═══ DATA EXCERPTS

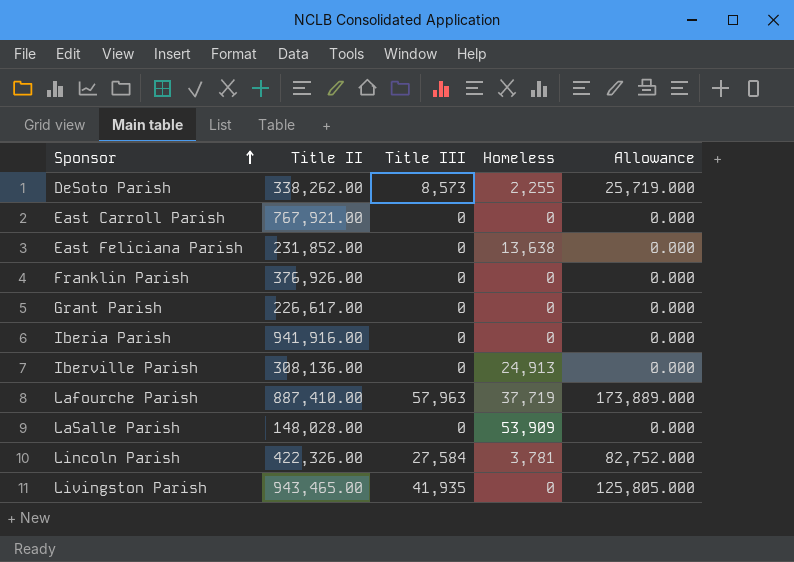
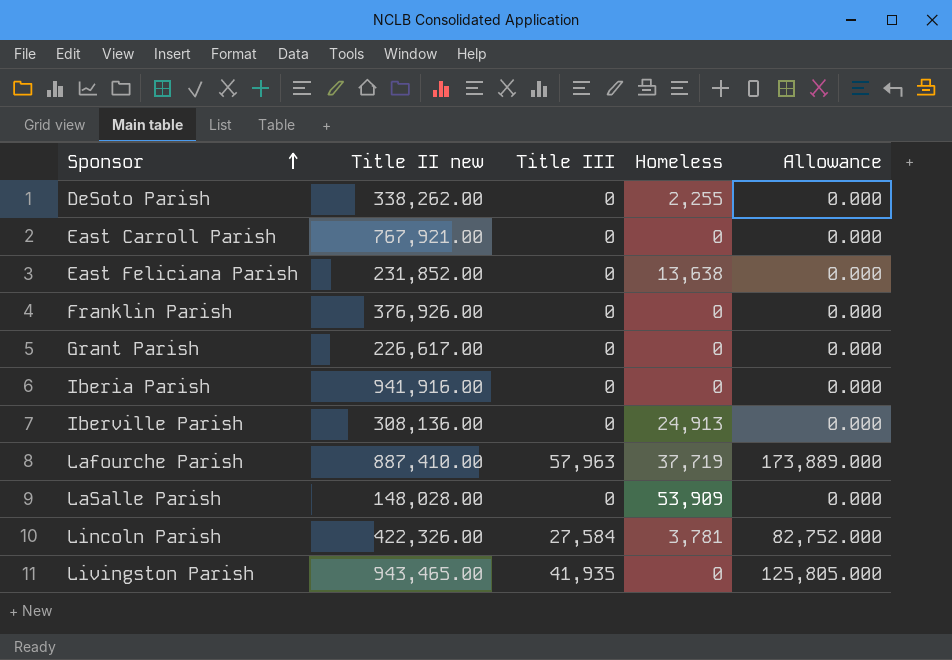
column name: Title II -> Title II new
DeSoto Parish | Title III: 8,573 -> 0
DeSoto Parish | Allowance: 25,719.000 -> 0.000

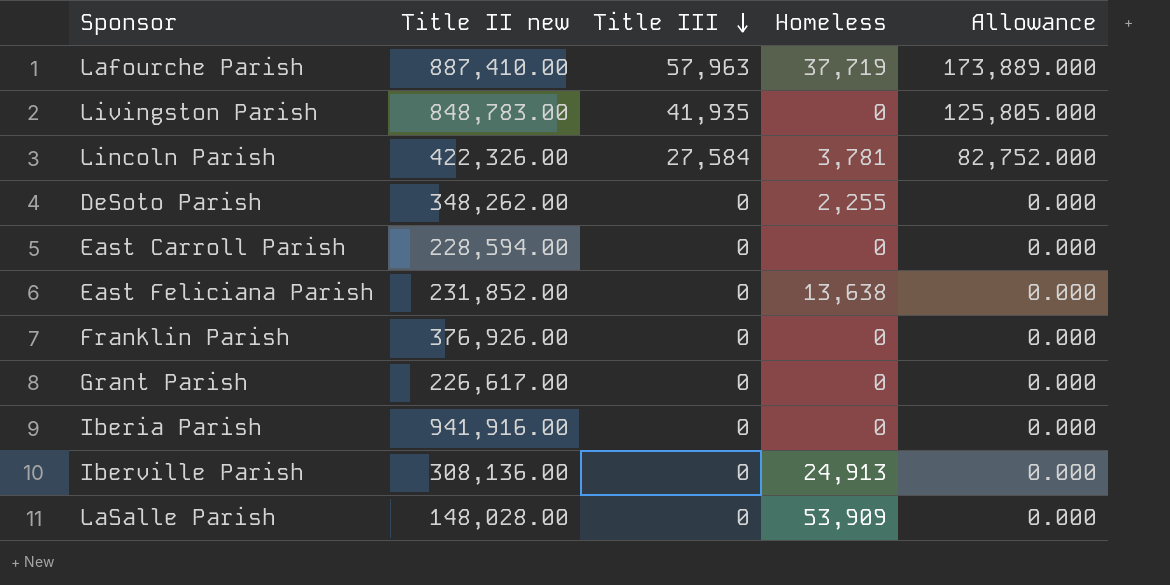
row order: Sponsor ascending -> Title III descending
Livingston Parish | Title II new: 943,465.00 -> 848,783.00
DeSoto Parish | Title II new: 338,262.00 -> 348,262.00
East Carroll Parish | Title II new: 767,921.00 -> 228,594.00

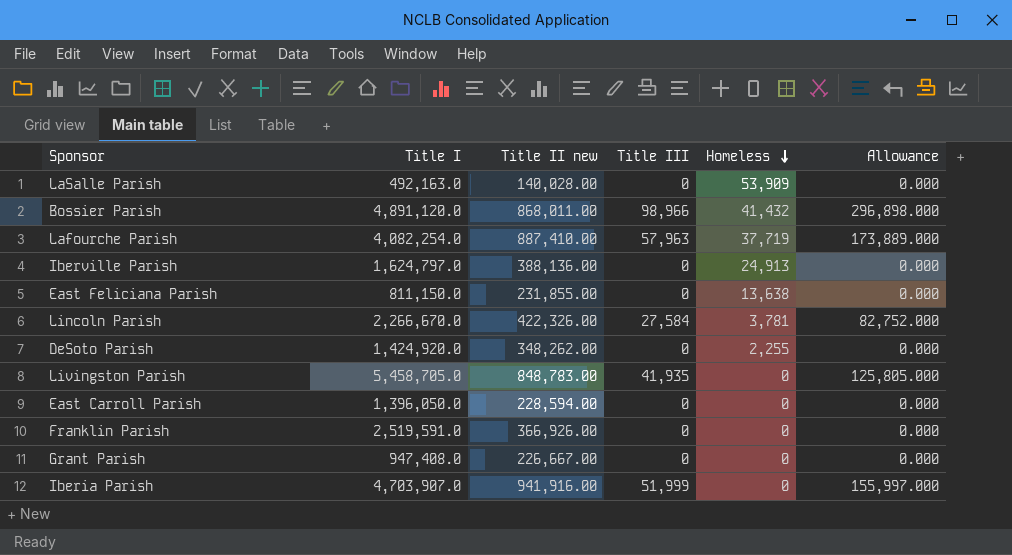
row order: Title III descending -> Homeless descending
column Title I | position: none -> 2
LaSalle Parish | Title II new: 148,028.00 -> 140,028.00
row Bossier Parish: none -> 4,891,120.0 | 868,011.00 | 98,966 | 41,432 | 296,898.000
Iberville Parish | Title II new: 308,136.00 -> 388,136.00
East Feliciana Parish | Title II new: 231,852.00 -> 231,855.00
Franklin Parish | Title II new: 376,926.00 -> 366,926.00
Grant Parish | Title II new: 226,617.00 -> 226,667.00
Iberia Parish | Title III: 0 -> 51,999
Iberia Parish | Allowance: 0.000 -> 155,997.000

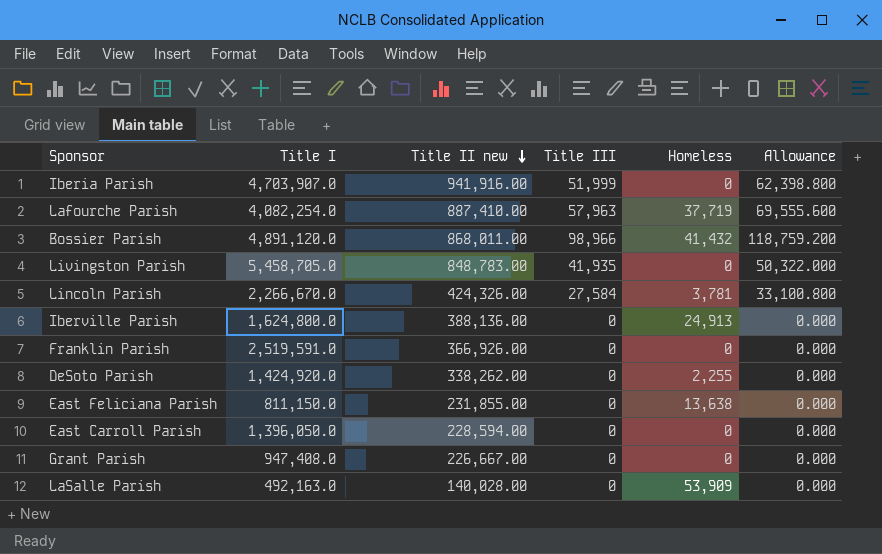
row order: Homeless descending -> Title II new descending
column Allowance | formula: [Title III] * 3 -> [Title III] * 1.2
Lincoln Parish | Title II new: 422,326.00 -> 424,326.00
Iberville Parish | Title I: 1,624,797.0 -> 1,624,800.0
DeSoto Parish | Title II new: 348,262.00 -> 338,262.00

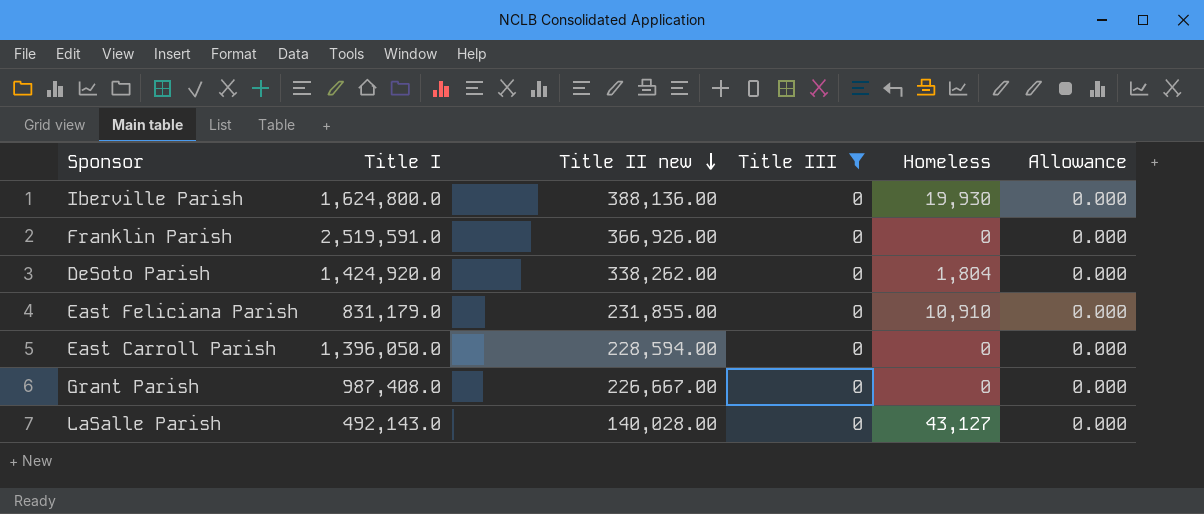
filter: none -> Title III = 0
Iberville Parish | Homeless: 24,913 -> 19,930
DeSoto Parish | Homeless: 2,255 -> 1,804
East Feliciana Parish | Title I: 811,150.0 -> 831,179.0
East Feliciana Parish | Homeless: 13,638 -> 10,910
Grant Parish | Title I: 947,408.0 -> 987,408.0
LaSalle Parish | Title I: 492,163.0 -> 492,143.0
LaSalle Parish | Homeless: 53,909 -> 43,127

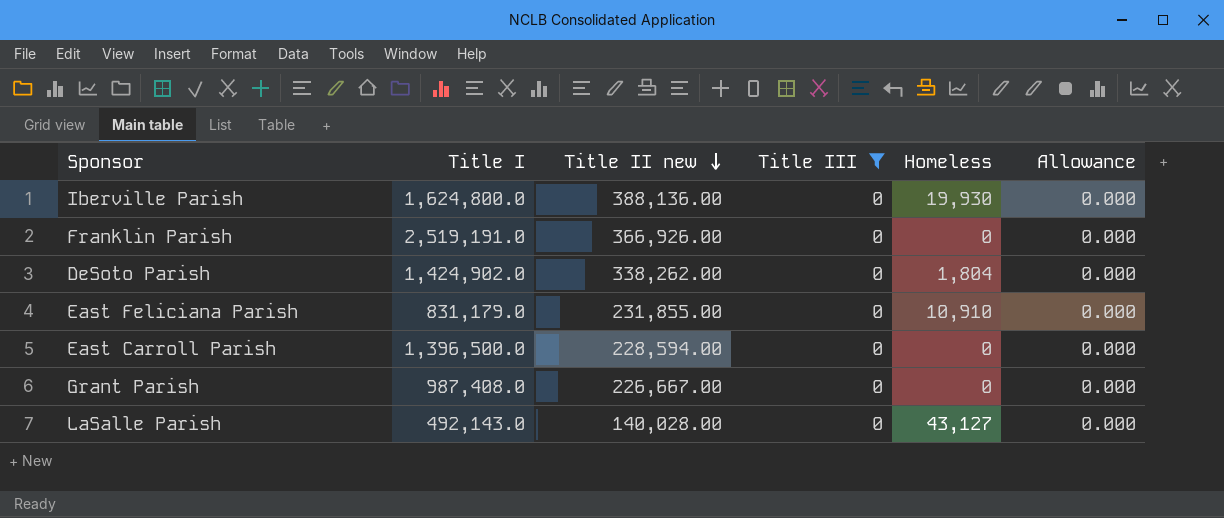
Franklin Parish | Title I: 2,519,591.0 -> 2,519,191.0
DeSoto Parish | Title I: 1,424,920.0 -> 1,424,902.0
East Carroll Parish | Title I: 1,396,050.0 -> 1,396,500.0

══════
═══ DATA EXCERPTS

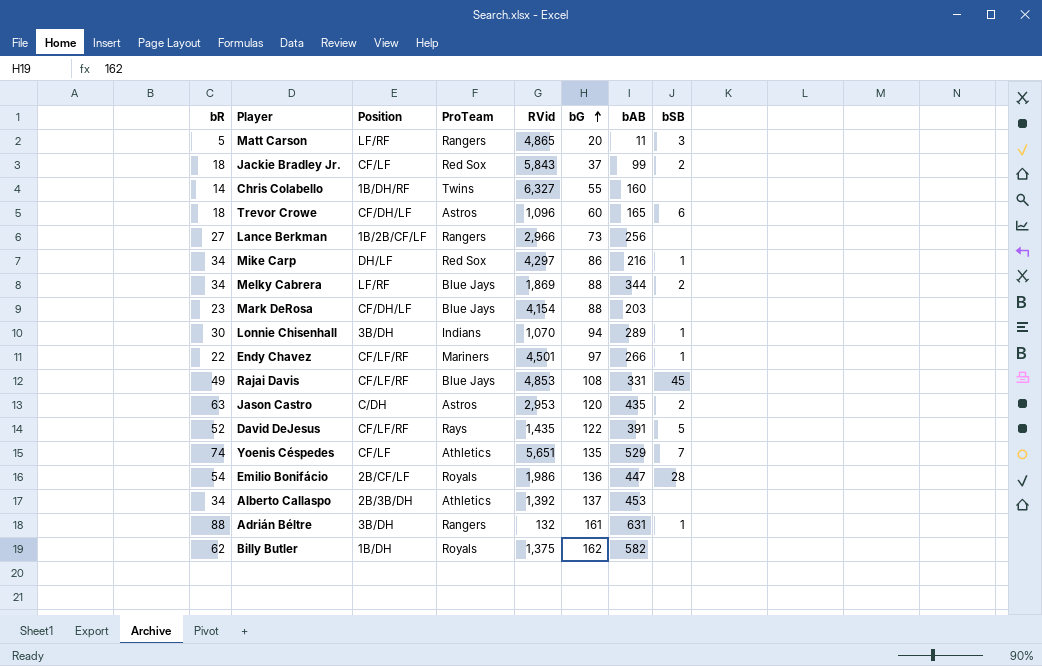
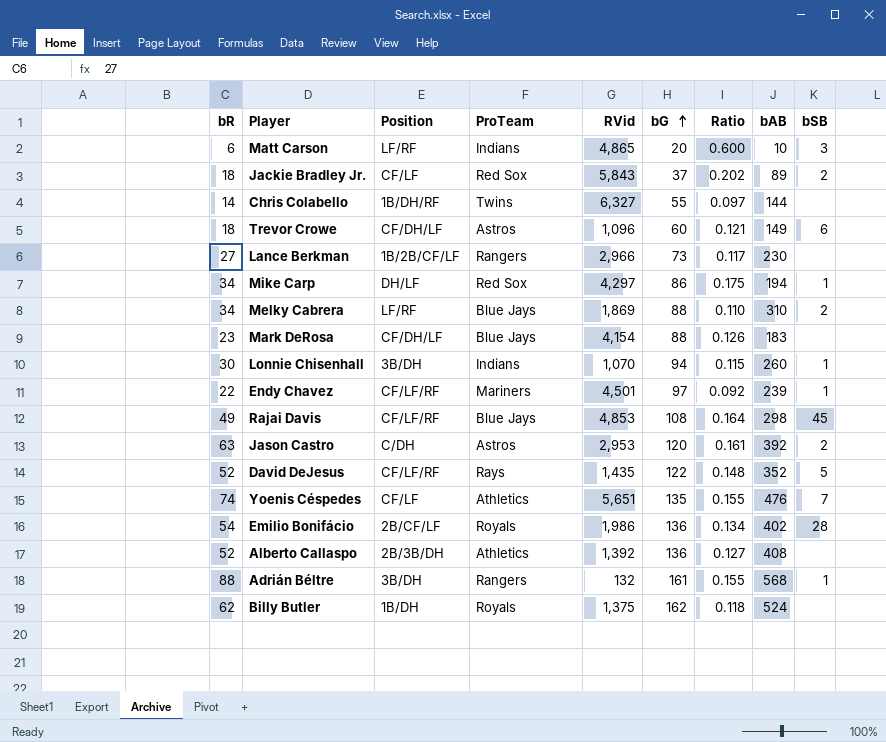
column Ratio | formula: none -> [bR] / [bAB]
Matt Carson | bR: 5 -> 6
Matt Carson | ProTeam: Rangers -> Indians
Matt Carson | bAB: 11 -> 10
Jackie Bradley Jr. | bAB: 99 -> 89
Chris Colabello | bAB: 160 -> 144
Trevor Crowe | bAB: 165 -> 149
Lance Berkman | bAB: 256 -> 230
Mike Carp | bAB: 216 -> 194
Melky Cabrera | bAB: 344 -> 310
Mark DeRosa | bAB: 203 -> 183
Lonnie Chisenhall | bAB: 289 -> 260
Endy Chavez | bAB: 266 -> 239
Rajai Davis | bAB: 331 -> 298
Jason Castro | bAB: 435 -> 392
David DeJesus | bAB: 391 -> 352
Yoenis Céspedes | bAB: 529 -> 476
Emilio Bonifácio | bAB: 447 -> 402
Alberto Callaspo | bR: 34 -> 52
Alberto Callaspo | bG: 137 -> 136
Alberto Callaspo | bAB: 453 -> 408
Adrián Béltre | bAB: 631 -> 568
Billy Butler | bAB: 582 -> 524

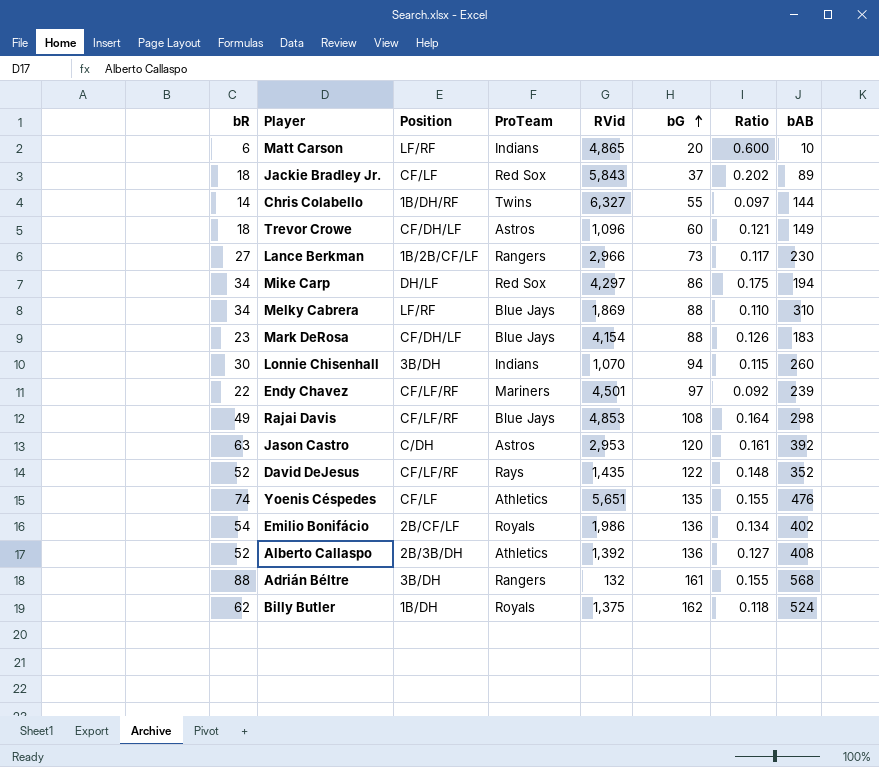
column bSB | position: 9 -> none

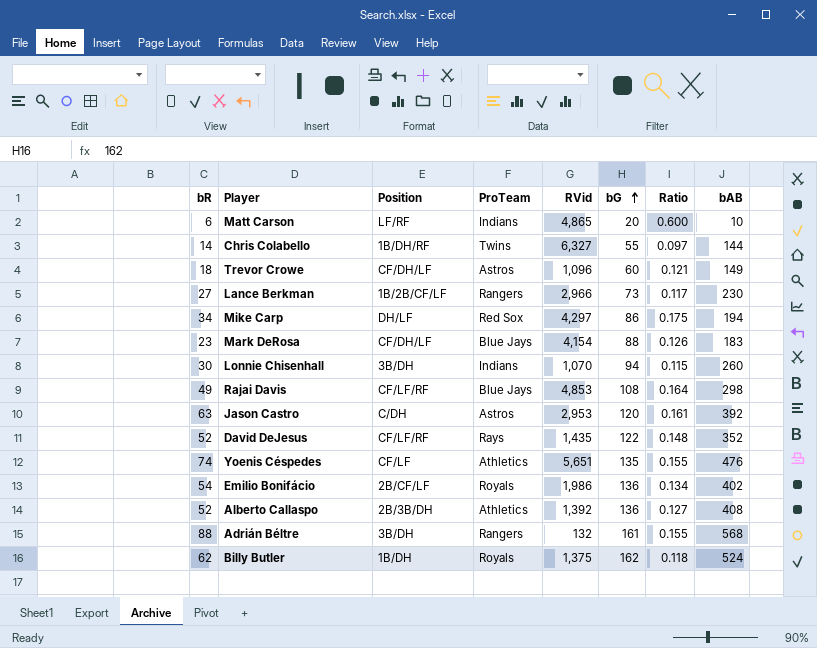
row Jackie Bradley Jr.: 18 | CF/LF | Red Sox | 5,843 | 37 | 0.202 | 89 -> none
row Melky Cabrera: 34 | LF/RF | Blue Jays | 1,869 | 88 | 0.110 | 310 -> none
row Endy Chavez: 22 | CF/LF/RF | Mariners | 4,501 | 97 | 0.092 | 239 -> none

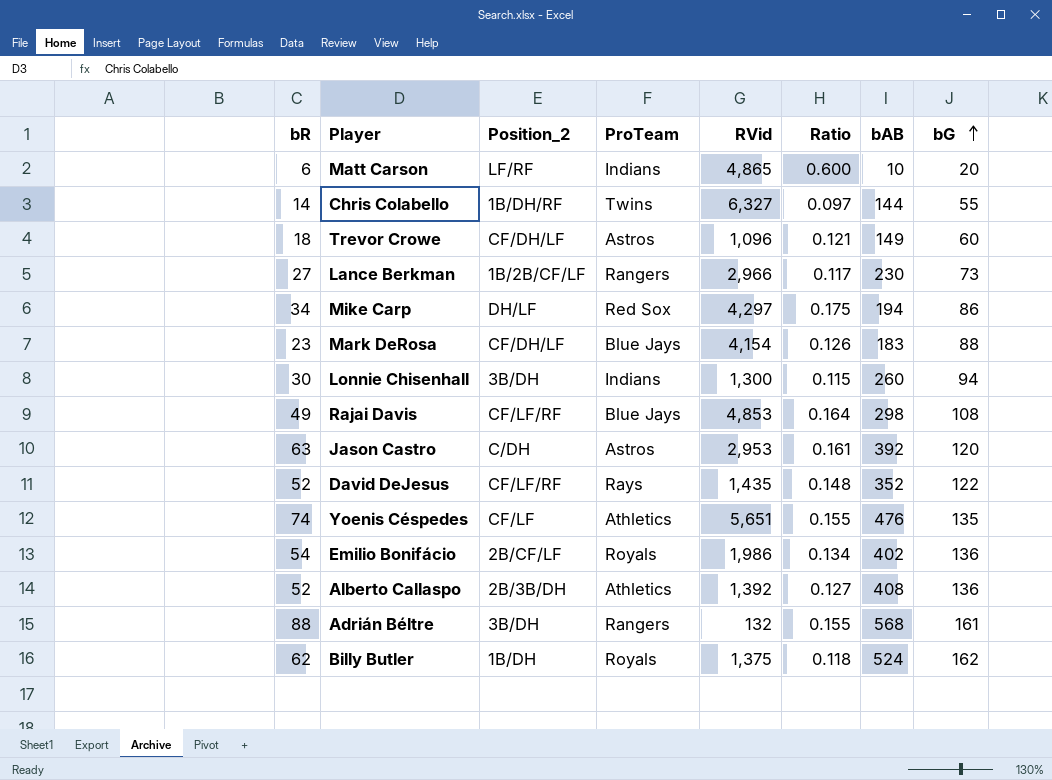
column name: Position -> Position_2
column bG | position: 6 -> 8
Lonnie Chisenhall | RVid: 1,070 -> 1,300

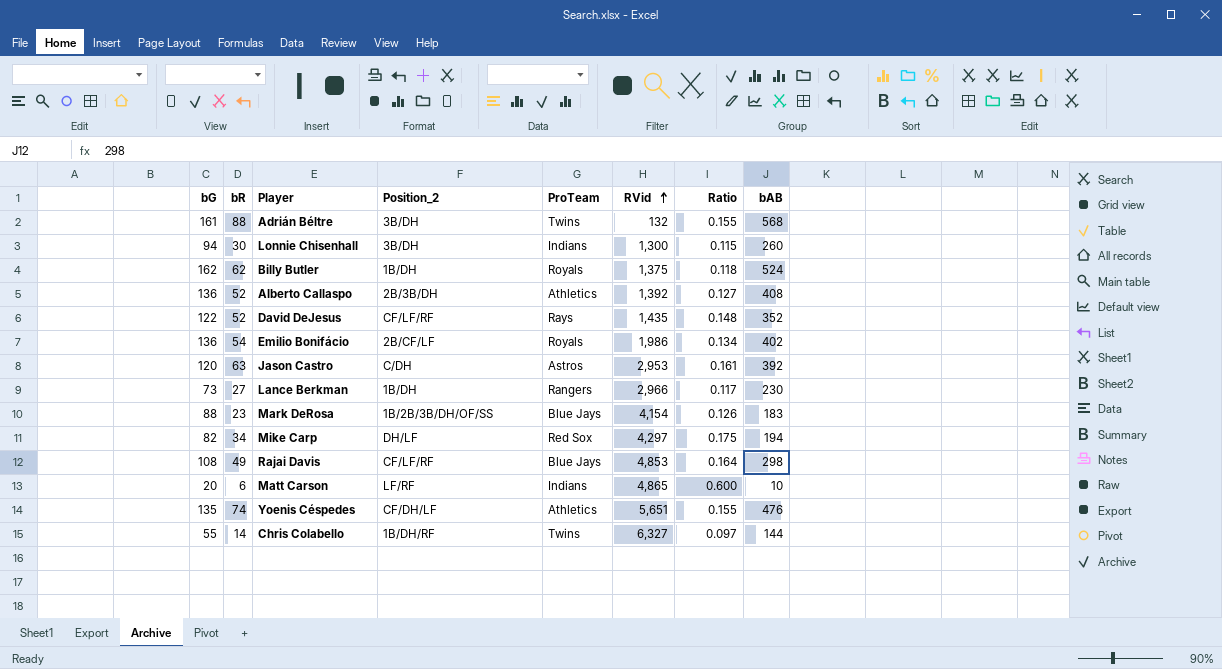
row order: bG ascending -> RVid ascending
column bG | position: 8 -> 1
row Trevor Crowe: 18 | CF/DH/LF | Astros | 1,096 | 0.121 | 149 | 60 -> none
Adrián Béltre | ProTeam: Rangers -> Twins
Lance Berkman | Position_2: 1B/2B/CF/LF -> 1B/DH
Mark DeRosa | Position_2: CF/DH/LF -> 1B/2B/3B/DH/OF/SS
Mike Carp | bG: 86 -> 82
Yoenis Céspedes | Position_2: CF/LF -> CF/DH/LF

══════

## WORK ITEM
Print the part of the listing above that opens with the line containing "Livingston Parish |" and closes with the line containing "Grant Parish | Title I: 947,408.0". Copy it exactly, both ends included, and omit the pictures.

## RESPONSE TO THE TASK
Livingston Parish | Title II new: 943,465.00 -> 848,783.00
DeSoto Parish | Title II new: 338,262.00 -> 348,262.00
East Carroll Parish | Title II new: 767,921.00 -> 228,594.00

row order: Title III descending -> Homeless descending
column Title I | position: none -> 2
LaSalle Parish | Title II new: 148,028.00 -> 140,028.00
row Bossier Parish: none -> 4,891,120.0 | 868,011.00 | 98,966 | 41,432 | 296,898.000
Iberville Parish | Title II new: 308,136.00 -> 388,136.00
East Feliciana Parish | Title II new: 231,852.00 -> 231,855.00
Franklin Parish | Title II new: 376,926.00 -> 366,926.00
Grant Parish | Title II new: 226,617.00 -> 226,667.00
Iberia Parish | Title III: 0 -> 51,999
Iberia Parish | Allowance: 0.000 -> 155,997.000

row order: Homeless descending -> Title II new descending
column Allowance | formula: [Title III] * 3 -> [Title III] * 1.2
Lincoln Parish | Title II new: 422,326.00 -> 424,326.00
Iberville Parish | Title I: 1,624,797.0 -> 1,624,800.0
DeSoto Parish | Title II new: 348,262.00 -> 338,262.00

filter: none -> Title III = 0
Iberville Parish | Homeless: 24,913 -> 19,930
DeSoto Parish | Homeless: 2,255 -> 1,804
East Feliciana Parish | Title I: 811,150.0 -> 831,179.0
East Feliciana Parish | Homeless: 13,638 -> 10,910
Grant Parish | Title I: 947,408.0 -> 987,408.0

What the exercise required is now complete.